Wherever a line holds the word "subtotal", copy that line from the data.

++++++++++

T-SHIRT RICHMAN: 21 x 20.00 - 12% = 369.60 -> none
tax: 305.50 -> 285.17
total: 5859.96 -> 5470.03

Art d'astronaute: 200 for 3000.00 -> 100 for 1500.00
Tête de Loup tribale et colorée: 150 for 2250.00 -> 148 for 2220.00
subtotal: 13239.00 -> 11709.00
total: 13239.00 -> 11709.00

++++++++++

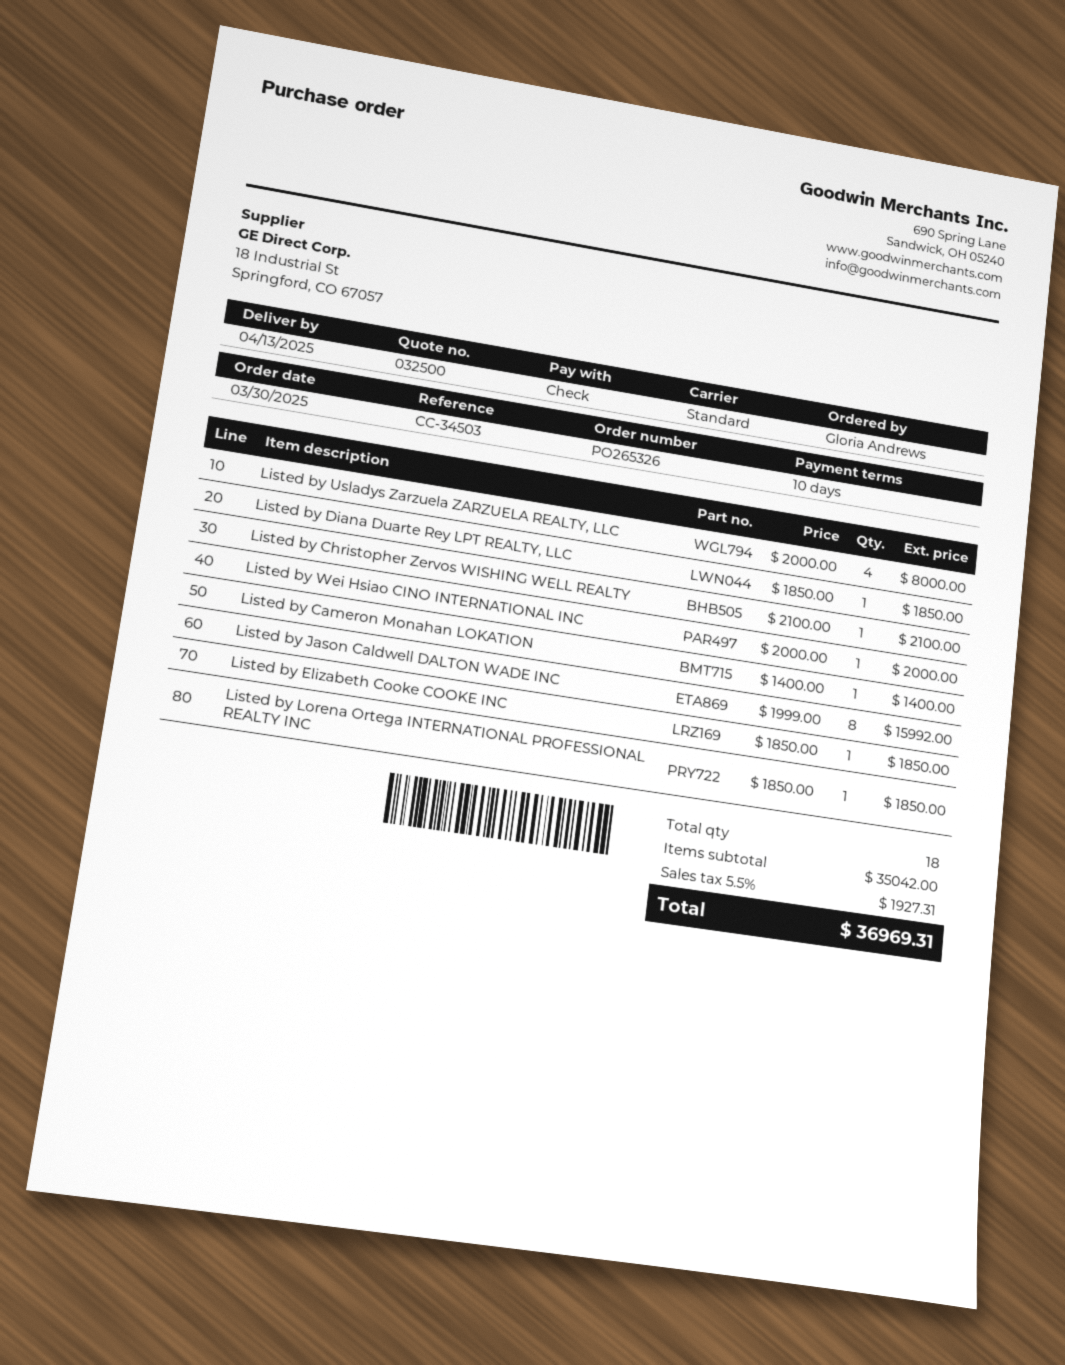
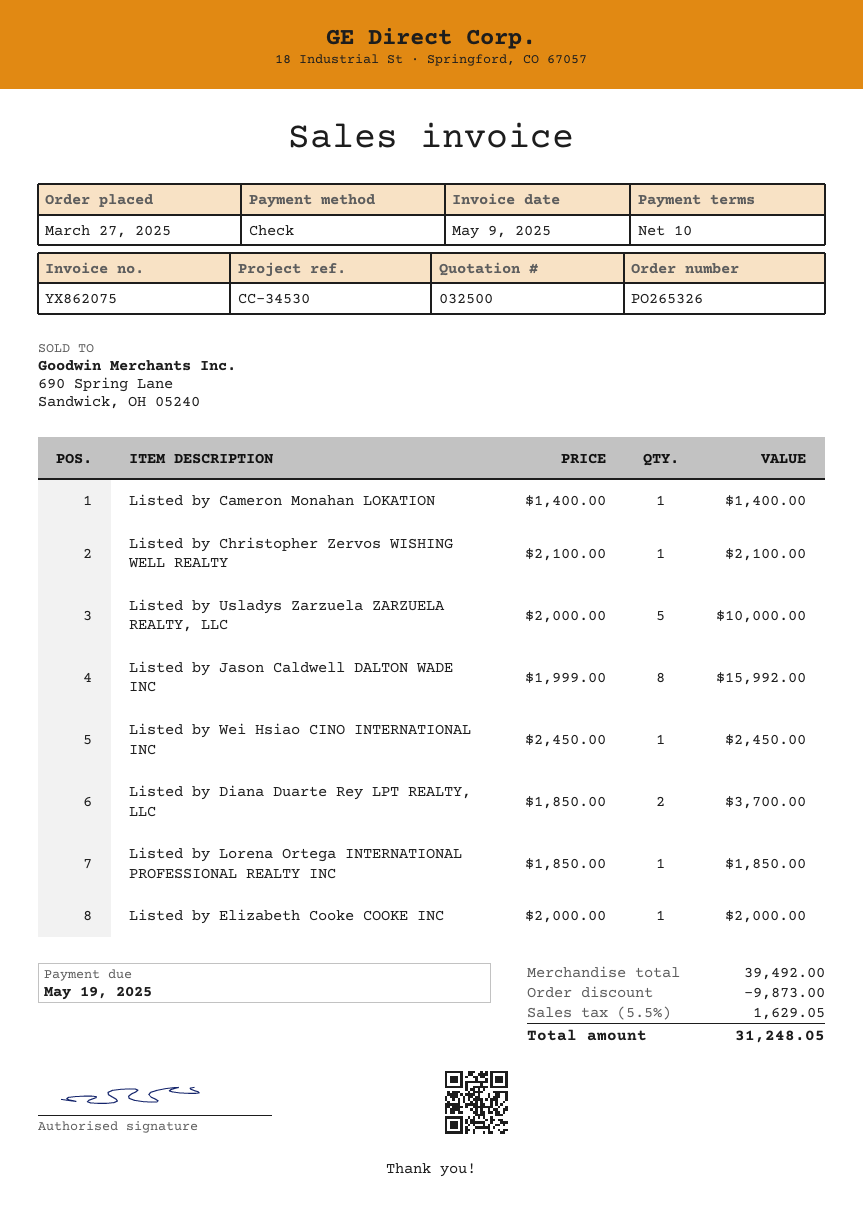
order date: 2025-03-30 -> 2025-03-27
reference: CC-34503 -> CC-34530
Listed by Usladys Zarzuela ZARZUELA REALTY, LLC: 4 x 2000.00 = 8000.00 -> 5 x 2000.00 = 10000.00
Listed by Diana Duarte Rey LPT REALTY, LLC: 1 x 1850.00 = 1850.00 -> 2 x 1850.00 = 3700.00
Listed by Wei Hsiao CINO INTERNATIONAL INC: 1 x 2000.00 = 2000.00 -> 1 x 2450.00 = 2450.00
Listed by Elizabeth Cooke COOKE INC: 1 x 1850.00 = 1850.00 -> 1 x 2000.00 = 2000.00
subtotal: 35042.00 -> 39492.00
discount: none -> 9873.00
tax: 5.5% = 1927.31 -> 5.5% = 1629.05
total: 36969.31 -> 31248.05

++++++++++

REPLY TO THE TASK »
subtotal: 13239.00 -> 11709.00
subtotal: 35042.00 -> 39492.00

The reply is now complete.